У Феклы на несколько мгновений прервалось дыхание, и она замерла, словно не веря в происходящее и боясь спугнуть внезапное "видение". Иоанн чуть сжал ее руку. Императрица тихонько вздохнула и подняла на него глаза. В них сияло такое счастье, что Грамматик вздрогнул. Они встали одновременно, игумен обогнул стол и подошел к августе.
– Философ решил, – проговорила она, слегка запрокинув голову и глядя в его глаза, мерцавшие и переливавшиеся, словно расплавленная сталь, – что этот опыт всё-таки будет ему интересен?
– Да. Он нашел "философский камень", в существование которого не верил.
Когда их губы соприкоснулись, Иоанн перестал понимать, как он мог так долго оттягивать начало этого "опыта", а Фекла поняла, что держалась на лезвии ножа только потому, что ее удерживали там руки, теперь обнимавшие ее.

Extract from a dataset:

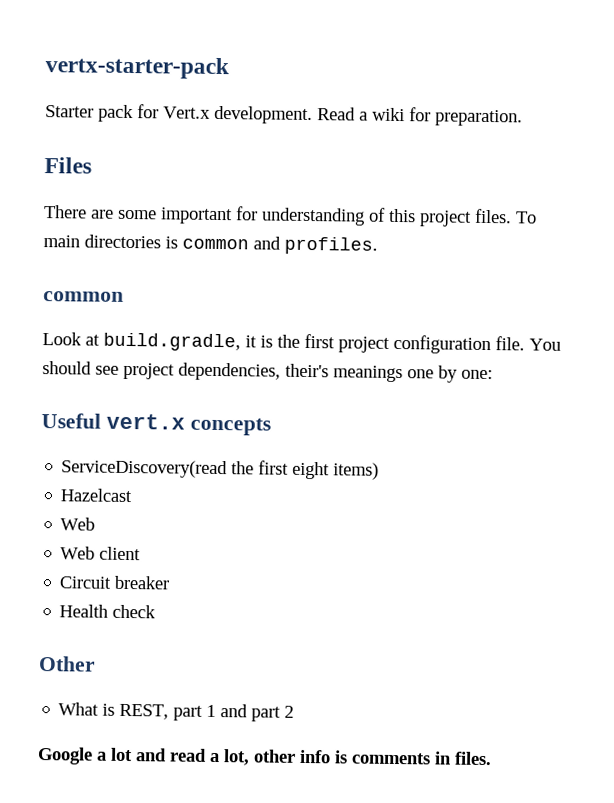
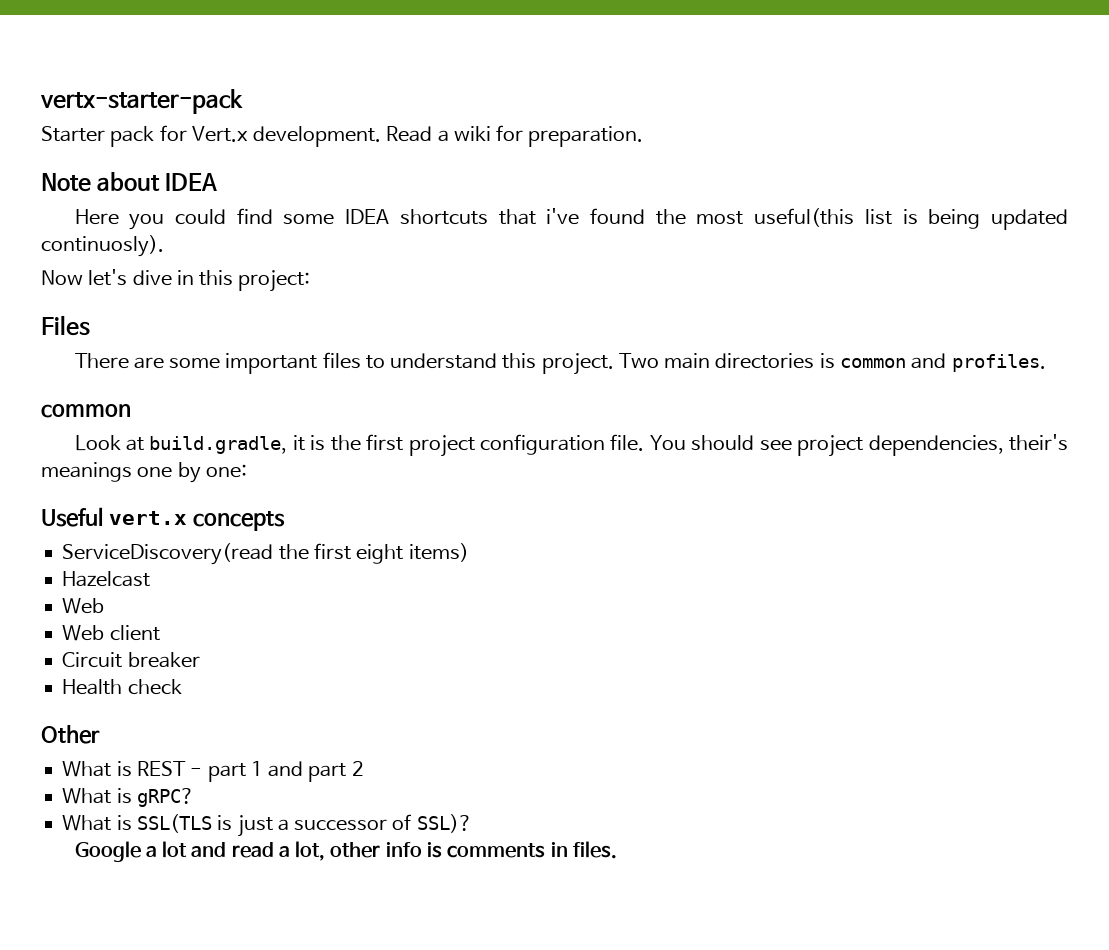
(523, 118) none -> [41,172,218,192] [74,208,1068,230] [41,235,164,257] [41,269,311,292] // Note about IDEA // Here you could find some IDEA shortcuts that i've found the most useful(this list is being updated continuosly). // Now let's dive in this project:
[236,206,537,227] for understanding of this project files. To -> [322,352,659,375] files to understand this project. Two
[119,703,170,720] REST, -> [136,761,203,776] REST -
(295, 711) none -> [62,788,194,807] [62,814,472,837] // What is gRPC? // What is SSL(TLS is just a successor of SSL)?

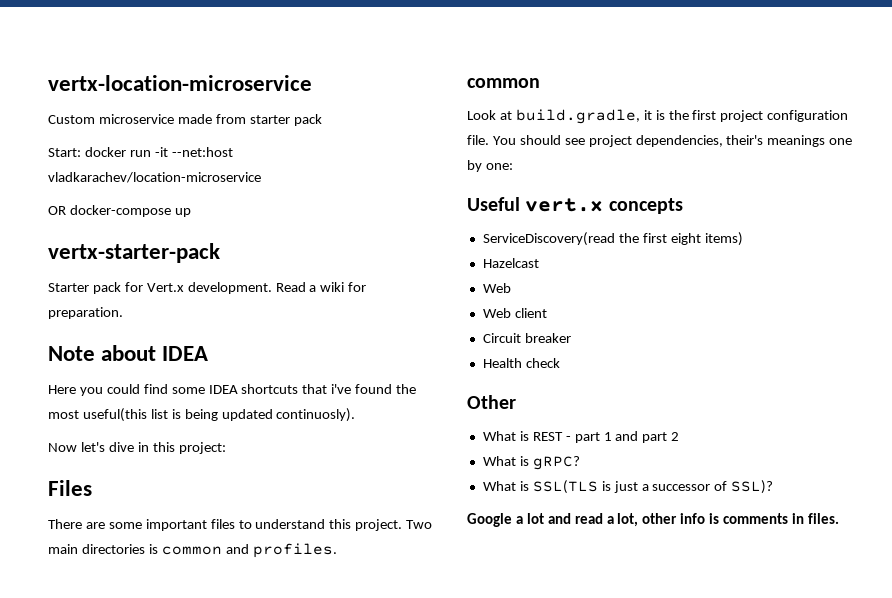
(40, 101) none -> [48,75,312,91] [48,114,322,126] [48,147,233,157] [48,172,261,183] [48,205,191,217] vertx-location-microservice // Custom microservice made from starter pack // Start: docker run -it --net:host vladkarachev/location-microservice // OR docker-compose up //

Назавтра в это же время они были на втором этаже особняка с видом на Босфор, таким знакомым Иоанну с детства. Игумен любил Босфор, но о глубине этой любви догадывался, и то отчасти, лишь его брат. С самого малолетства Иоанн никому не жаловался на свои неприятности, не плакал и не ныл, не искал утешения ни у кого: он шел в сад, туда, откуда было видно море, иногда забирался на дерево, а когда подрос, стал перелезать через забор и убегать на берег, – он мог созерцать Босфор часами, словно черпая в его синеве успокоение и силы переносить горести и выуживая из его волн ответы на возникавшие недоумения. Как будто всегда один и тот же и всё же каждый раз иной, этот морской вид помогал Иоанну и сосредотачиваться, и отдыхать, утешал и ободрял. Это была тайная и глубокая любовь, Грамматик ощущал, что она взаимна, и потому никогда, даже при сильном ветре, не боялся вверять себя и свою лодку босфорским волнам, уверенный, что здесь с ним ничего плохого не случится. За годы, прошедшие после бегства из дома, Иоанн научился внутри себя находить силы для преодоления трудностей, но каждый раз, оказываясь на знакомых берегах, испытывал странный трепет и чистую, ничем не омрачаемую радость встречи со старым, мудрым, всё понимающим другом, а когда случалось, что душевные силы всё-таки иссякали, Грамматик знал, где почерпнуть их вновь. Но теперь он был счастлив поделиться "своим" Босфором: на этих берегах, которые одни знали его душу, он хотел впервые раскрыть ее, целиком и без оглядки, перед другим человеком – уверенный, что Фекла, как и Босфор, примет его всего, поймет и ни в чем не осудит.
После объяснения в "школьной" они расстались, договорившись, что на другой день императрица придет на пристань Сергие-Вакхова монастыря, переодетая "по-монашески", и Иоанн отвезет ее в "место, быть может, не лучшее на земле, но которое должно понравится божественной августе", как выразился он с улыбкой. Она пришла в черном хитоне и такой же пенуле, завернувшись в нее полностью и надвинув капюшон так, что лица почти не было видно; ее провожала Пелагия. Двум приближенным кувикулариям императрица доверяла совершенно: Пелагия и Афанасия были семнадцати лет взяты горничными для Феклы, за полгода до того дня, когда Сисинию вздумалось породниться с "будущими государями", с тех пор были при хозяйке неотлучно, знали и ее вкусы и характер, и то, как протекала ее жизнь с мужем; императрица сделала их кувикулариями после воцарения. Вечером, вернувшись из бани, она сказала Пелагии, что та завтра должна будет проводить ее на пристань, а на другой день встретить, и велела ей с Афанасией говорить всем, кто ни будет спрашивать августу, что она лежит с ужасной головной болью и никого не хочет и не может видеть, – это не вызвало бы подозрений, поскольку такие приступы с Феклой действительно иногда случались. Теперь, вероятно, они будут случаться гораздо чаще… Ну, что ж! Ведь она стареет… При этой мысли императрица едва не рассмеялась.
Пелагия, выслушав ее приказание, чуть улыбнулась и сказала:
– Да, государыня. Ты можешь ни о чем не беспокоиться.